Ici, poursuivent nos interlocuteurs, ‘’on ne sait pas qui est qui, parce que l’identification pose problème’’.
La problématique de la collecte et de la disponibilité du sang
Au niveau des urgences, l’accueil est vital. Ce qui manque, c’est l’infirmier-organisateur de l’accueil. Si la prise en charge médicale est plus ou moins satisfaisante, tel n’est pas le cas pour l’accueil où des efforts colossaux doivent être faits.

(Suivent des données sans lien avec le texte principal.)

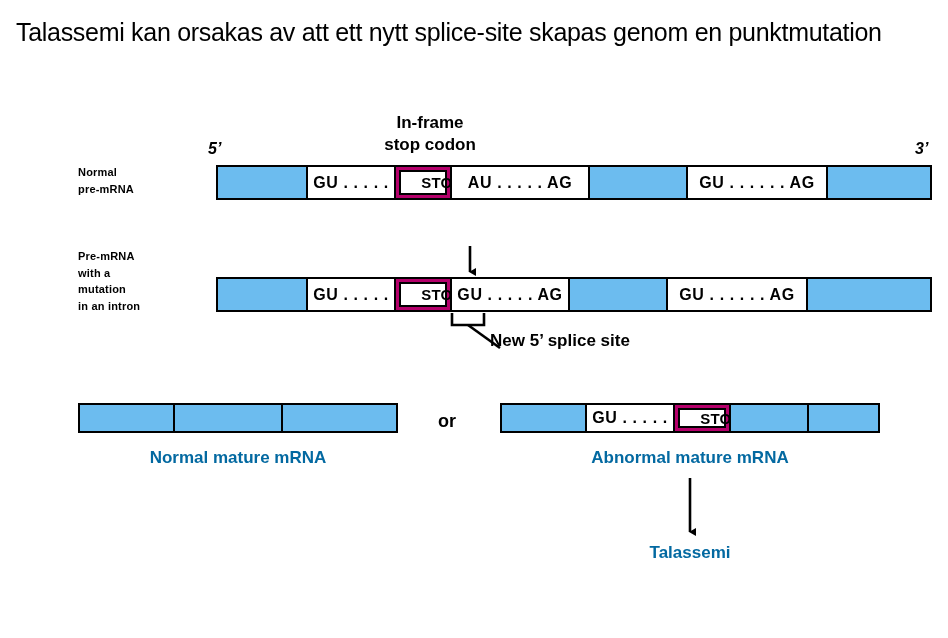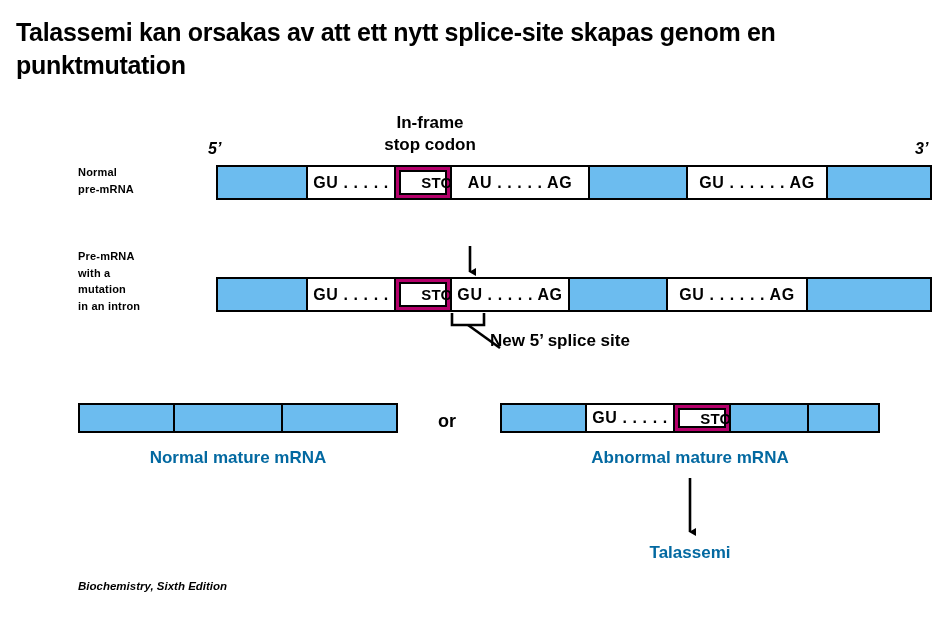"Talassemi kan orsakas av att" #slide-title { font-weight: bold -> normal }
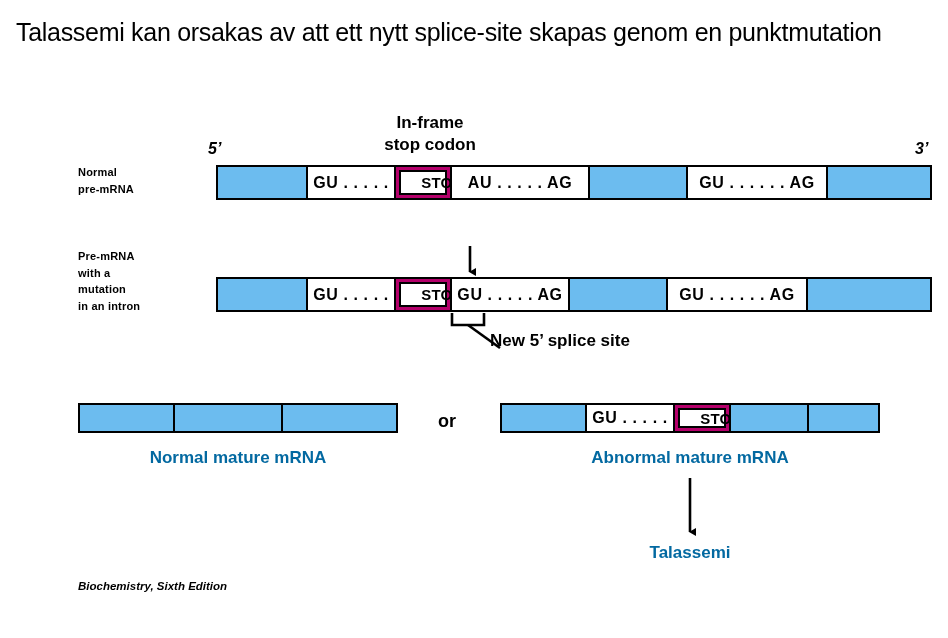"Biochemistry, Sixth Edition" div.cr2 { html: <div>Biochemistry, Sixth Edition</div> -> none }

D’ailleurs, le secrétaire général national du Sutsas continue de revendiquer ‘’des assises nationales des urgences’’. Mballo Dia Thiam : ‘’Il y a 15 ans, on disait que le ventre mou de la santé, c’est l’urgence et l’indigence. Ce sont des questions qui ne datent pas d’aujourd’hui. Où est la volonté financière ? Comment, avec un budget de 165 milliards, peut-on régler cette question ? Où est le BCI (budget consolidé d’investissement) ? C’est le temps d’agir. On agit peu. Il faut aller vers les états généraux des urgences.’’ Le syndicaliste d’ajouter : ‘’Le sang, c’est le premier intrant des urgences.’’
Justement, s’agissant de la disponibilité du sang, des donneurs, comme Abdou Ndiaye, s’interrogent. ‘’Le sang collecté, on le met où ? Parce que des accompagnants sont obligés de débourser de l’argent pour obtenir du sang, pour la prise en charge de leurs malades’’, peste-t-il.
Nonobstant ces impairs, dans la région de Diourbel en général et dans la ville de Touba Mosquée en particulier, la question de la prise en charge des urgences médicales peut aussi trouver une solution définitive, depuis la mise en service du Samur (service d’accueil médical et d’urgence) dans la cité religieuse. Même si, concernant les évacuations des malades, les accompagnants continuent de mettre la main à la poche. Massaër Diop confie : ‘’Il faut que tu contribues, sans cela, le malade n’est pas évacué.’’
Prise en charge des cas de traumatisme : les lacunes du personnel
L’autre gros souci, c’est la prise en charge des cas de traumatisme. Et le tableau est loin d’être reluisant. C’est parce que, confie une blouse blanche sous couvert de l’anonymat, ‘’pour pouvoir prendre en charge ces cas, il faut être, au passage, outillé. Ce qui n’est pas le cas ici. L’hôpital ne dispose pas de psychiatre ni de psychologue. Les travailleurs sociaux ne sont pas bien utilisés. Et dire que ces derniers pouvaient nous valoir beaucoup de satisfactions. Le plus souvent, lorsque nous avons ces cas de traumatisme liés à des accidents, ils sont référés vers d’autres structures sanitaires’’.
Pour ce qui est du plateau médical, cet établissement de santé de niveau 2 pousse un ouf de soulagement. Outre la contribution du conseil départemental qui en a fait une surpriorité, des partenaires comme les organisations non gouvernementales françaises, Hôpital Assistance International et Horizons Sahel, ainsi que des donateurs ont mis la main à la poche, pour permettre une amélioration substantielle du plateau médical.
Pour les besoins de ce reportage, la chargée de communication du centre hospitalier régional Heinrich Lübke de Diourbel a fait part de l’indisponibilité des responsables des services d’accueil et des traumatismes pour répondre à nos interpellations.